Autriche : le nationaliste Norbert Hofer en position de force ?
Le résultat du second tour des présidentielles en Autriche a été invalidé en raison d'irrégularités lors du dépouillement. La Cour constitutionnelle de Vienne a accédé au recours en ce sens déposée par le parti d'extrême-droite FPÖ. Si les commentateurs s'accordent pour défendre le bien-fondé de l'annulation, certains craignent toutefois un triomphe du candidat FPÖ Norbert Hofer.
Couper l'herbe sous le pied des conspirationnistes
Réorganiser le second tour du scrutin serait un pis-aller, estime Lidové noviny :
«La décision prise par la Cour constitutionnelle autrichienne d’annuler les récentes présidentielles et de les réorganiser complètement est quelque peu surprenante. On a constaté des irrégularités, mais pas de fraude. Or mieux vaut refaire une élection que vivre dans une insécurité sans fin exploitée par certains pour propager des théories conspiratrices selon lesquelles les élections auraient été manipulées et faussées. … Deux questions piquent notre curiosité : après tous ces remous, la participation aux élections sera-t-elle supérieure ou inférieure ? Et Van der Bellen l’emportera-t-il à nouveau - ou Hofer ?»
L'Autriche bouleverse l'Europe à nouveau
Pour le quotidien 24 Chasa, la décision de la Cour constitutionnelle a beaucoup d’aspects négatifs mais aussi quelques aspects positifs :
«La bonne nouvelle, c’est que la démocratie autrichienne fonctionne. Il y a eu des irrégularités dans les élections, qui doivent donc être réorganisées. Les juges constitutionnels auraient pu fermer les yeux. … La mauvaise nouvelle, c’est que le Brexit va appeler un nouveau choc et que beaucoup d’Européens vont commencer à douter de leur vénérable démocratie. Si cela s’était produit dans un ancien pays d’Europe de l’Est, personne ne s’en serait étonné. Mais quelle mouche a piqué les Européens de l’Ouest ? Se mettent-ils à faire comme nous, à traverser au rouge ? Il y a encore une mauvaise nouvelle, la pire de toutes : cette fois-ci, les Autrichiens pourraient réellement élire le nationaliste Norbert Hofer. Espérons que la raison l’emporte, faute de quoi ils connaîtront le même sort que les Britanniques.»

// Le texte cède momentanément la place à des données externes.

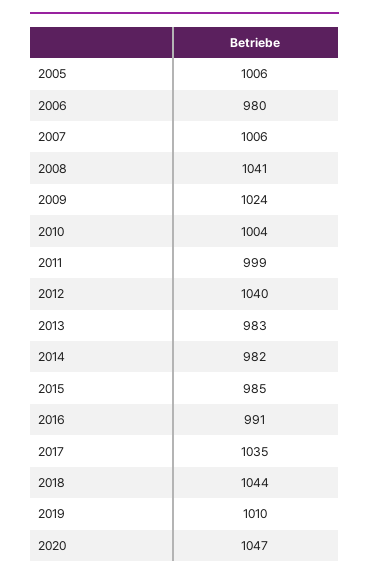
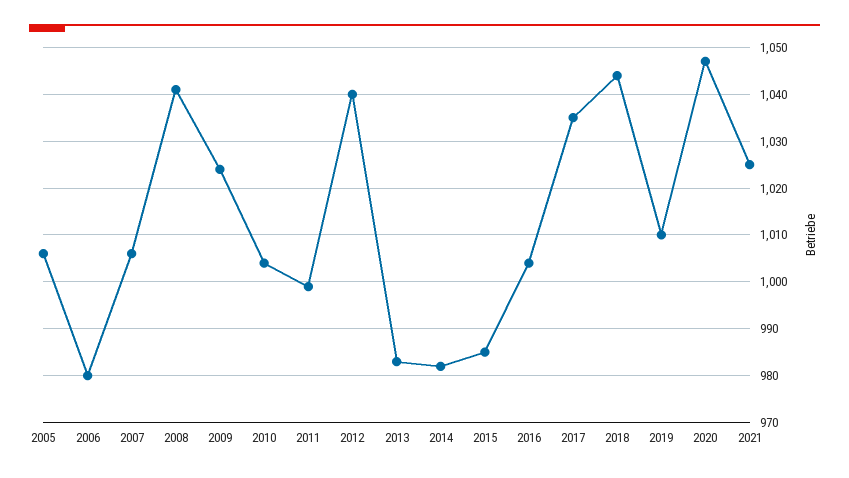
2016: 991 -> 1005
2021: none -> 1025

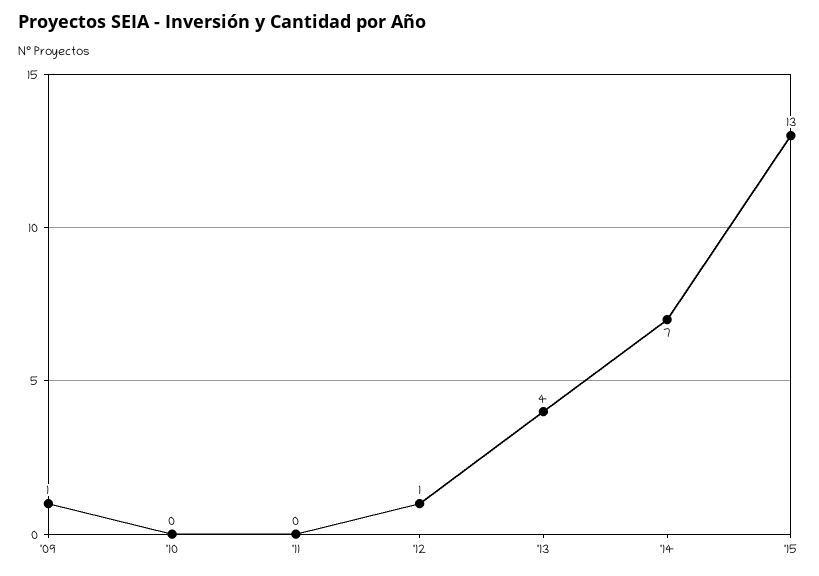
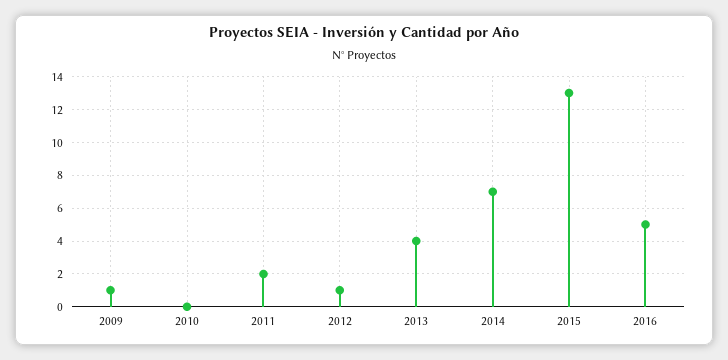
'11: 0 -> 2
2016: none -> 5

Après le Brexit, le FPÖ a le vent en poupe
Le journal Dnevnik estime lui aussi que le Brexit a changé la donne pour le second tour des présidentielles autrichiennes :
«Après la réussite du Brexit, le FPÖ a le vent en poupe et ne manquera pas de faire campagne sur ses positions anti-européennes, nationalistes et xénophobes. Après le Brexit, il essaie d’ancrer définitivement dans le débat politique un 'Öxit' [exit de l’Autriche]. … Si l’UE continue à commettre des erreurs dans la gestion de la crise post-Brexit et si la coalition autrichienne dirigée par le nouveau chancelier maintient le cap, alors Norbert Hofer pourrait bien devenir président et Heinz-Christian Strache [le chef de file du FPÖ] futur chancelier.»
Le FPÖ pourrait être pris à son propre piège
La réorganisation du deuxième tour des présidentielles pourrait se retourner contre le FPÖ, écrit l’auteur autrichien Robert Misik dans une tribune à Spiegel Online :
«En Autriche, on organise de nouvelles élections même quand il est prouvé qu’aucune manipulation n’a été faite. Il suffit que dans quelques communes isolées, les agents électoraux ne respectent pas les consignes à la lettre. Précisément pour cette raison, l’annulation est une bonne chose. Car le FPÖ voyait avant tout dans la contestation des élections une occasion de nuire aux institutions de la démocratie et de saper leur crédibilité. La décision de la Cour constitutionnelle coupe court à ces efforts car elle révèle les hautes exigences des juges. … Au demeurant, on sait que le FPÖ, en mauvais perdant, a cherché à exploiter une faille juridique pour avoir une seconde chance. Ceci pourrait avoir l’effet inverse et s’avérer être une véritable victoire à la Pyrrhus.»